And *WHAT* were your thoughts on 'oldies' when you were in your teens,
twenties, thirties - and possibly forties when you were showing them how
to
use that new fangled invention called the video recorder - or even early
mobile phones? ;-)


Actually, in my day it was hifi, but, while they needed some advice on
what technical specifications (remember them?) constituted hifi, none
of my parents had any difficulty at all in using such things.


HiFi is something the youth of today fail to understand.
They wouldn't buy mp3 players if they knew anything about HiFi.

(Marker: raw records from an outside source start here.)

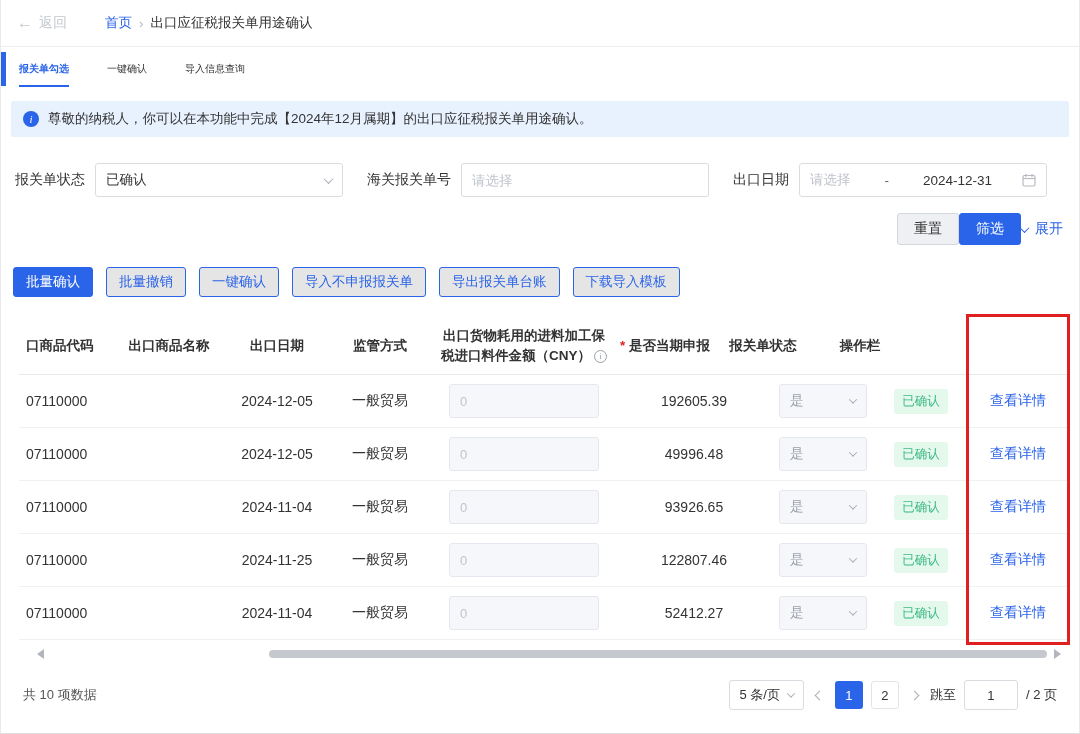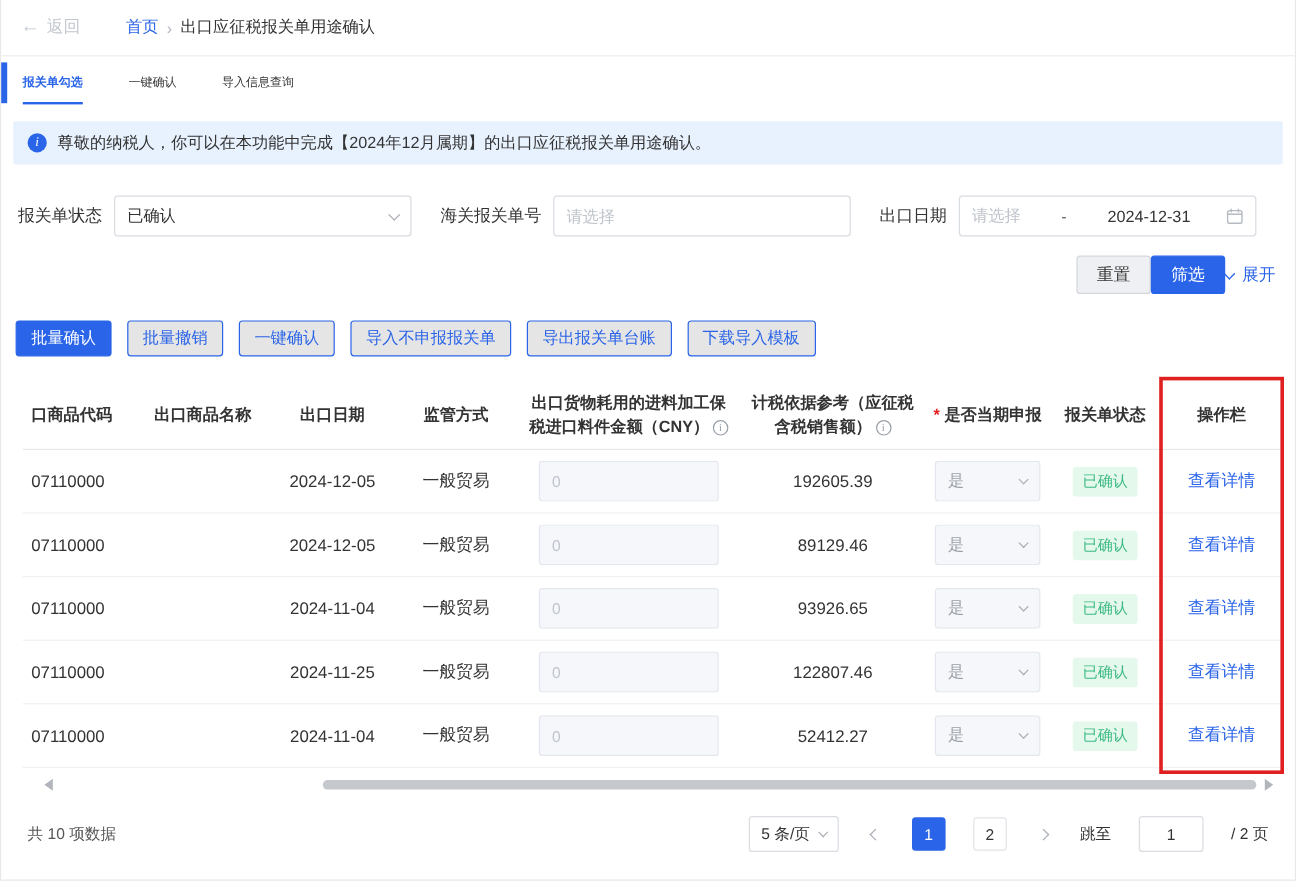"计税依据参考（应征税含税销售额） i" div.th { html: <div>计税依据参考（应征税含税销售额）<span>i</span></div> -> none }
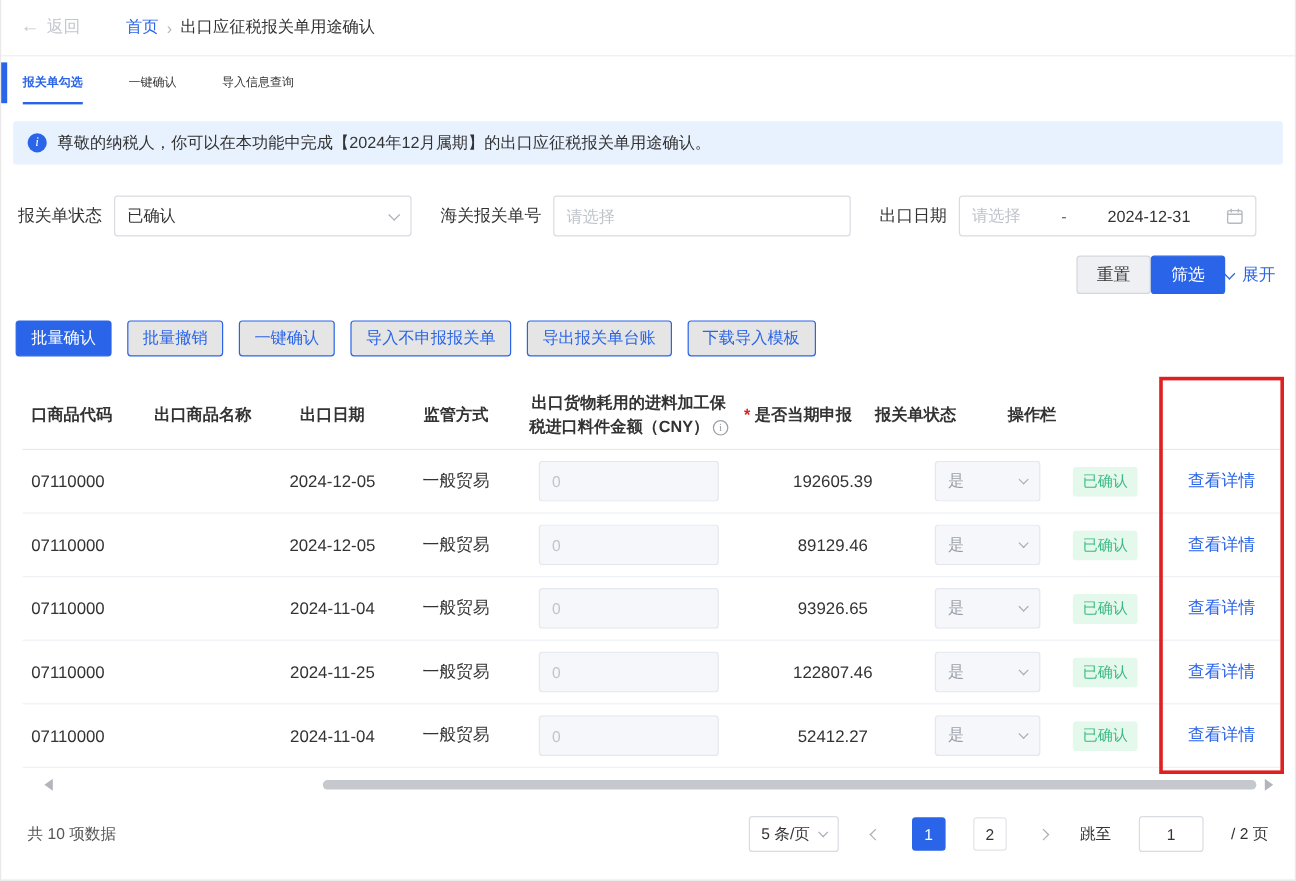"89129.46" div.td { text: 89129.46 -> 49996.48 }
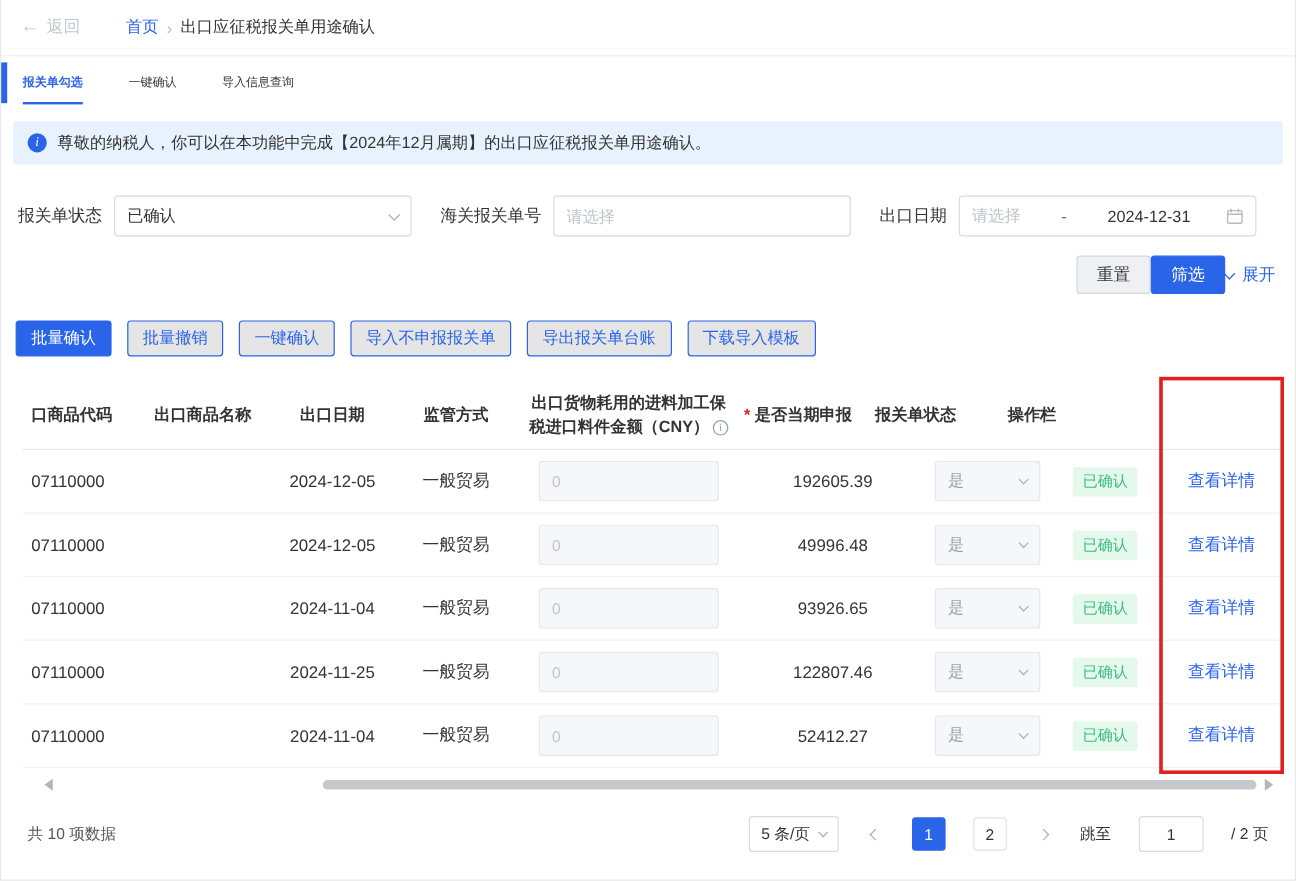"5 条/页" .pager { gap: 23px -> 8px }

From my experience the youth of today understands very little technical
stuff, the majority know next to nothing about how computers, TV, radio,
cars, (insert what you like) work.

Almost all the "kids know computers" comes from their better thumb control
on games consoles, give them a game that requires knowledge/strategy and
they are hopeless and get bored.


However, my mother did have a blind spot, pun intended, on using
instamatic cameras. She was always getting caught out by the parallax
between what the viewfinder showed and what the lens was actually
pointed at. We used to pin the results up on a board to see if anyone
could guess what she really intended to photograph. There was a
strange photo of a solitary unidentified and odd-looking elbow up for
months until I realised it was my brother's left elbow going round the
bag of his Highland pipes!


That wasn't parallax, it was an eye relief problem and she couldn't see
through the viewfinder at all.
Its quite a common problem on cheap cameras (and some expensive ones!).
It would have been solved if she had looked at some of the cameras with big
viewfinders.


My stepfather used to teach me science through, say, explaining why
popcorn popped.

EXPLAIN

A favourite trick was to get an old-fashioned tin with a replacable
lid, like a syrup or treacle tin, and punch one hole with a nail
through each of the base and the lid. You then:
1) Remove the lid
2) Seal the hole in the base of the tin with a finger
3) Turn it upside down
4) Fill it with gas from the cooker (gas is lighter than air, so it
goes up into the tin). Er, turn the gas off once you smell gas! That
means it's full!
5) Replace the lid
6) Seal the hole in the lid with another finger (so you're now
sealing both)
7) Turn it the right way up
8) Run out into the garden and place it on something like a brick
9) Light the gas at the lid hole, and stand well back.
After a few seconds the lid goes about 15 feet in the air.

EXPLAIN

Another was to get an old can, not one that contained anything highly
flammable, something like olive oil would do. Put a centimetre or two
of water in the tin, and boil it until steam is coming out of the top.
Then turn off the gas, and quickly, using oven gloves, replace the lid
making sure it's tight. Stand back and wait. After a while, the can
crumples.

EXPLAIN

I do remember a letter to one of the papers years ago asking why they
didn't wait until the old people had died off before introducing
decimalisation



Much too simple..

explain how JET works. ;-)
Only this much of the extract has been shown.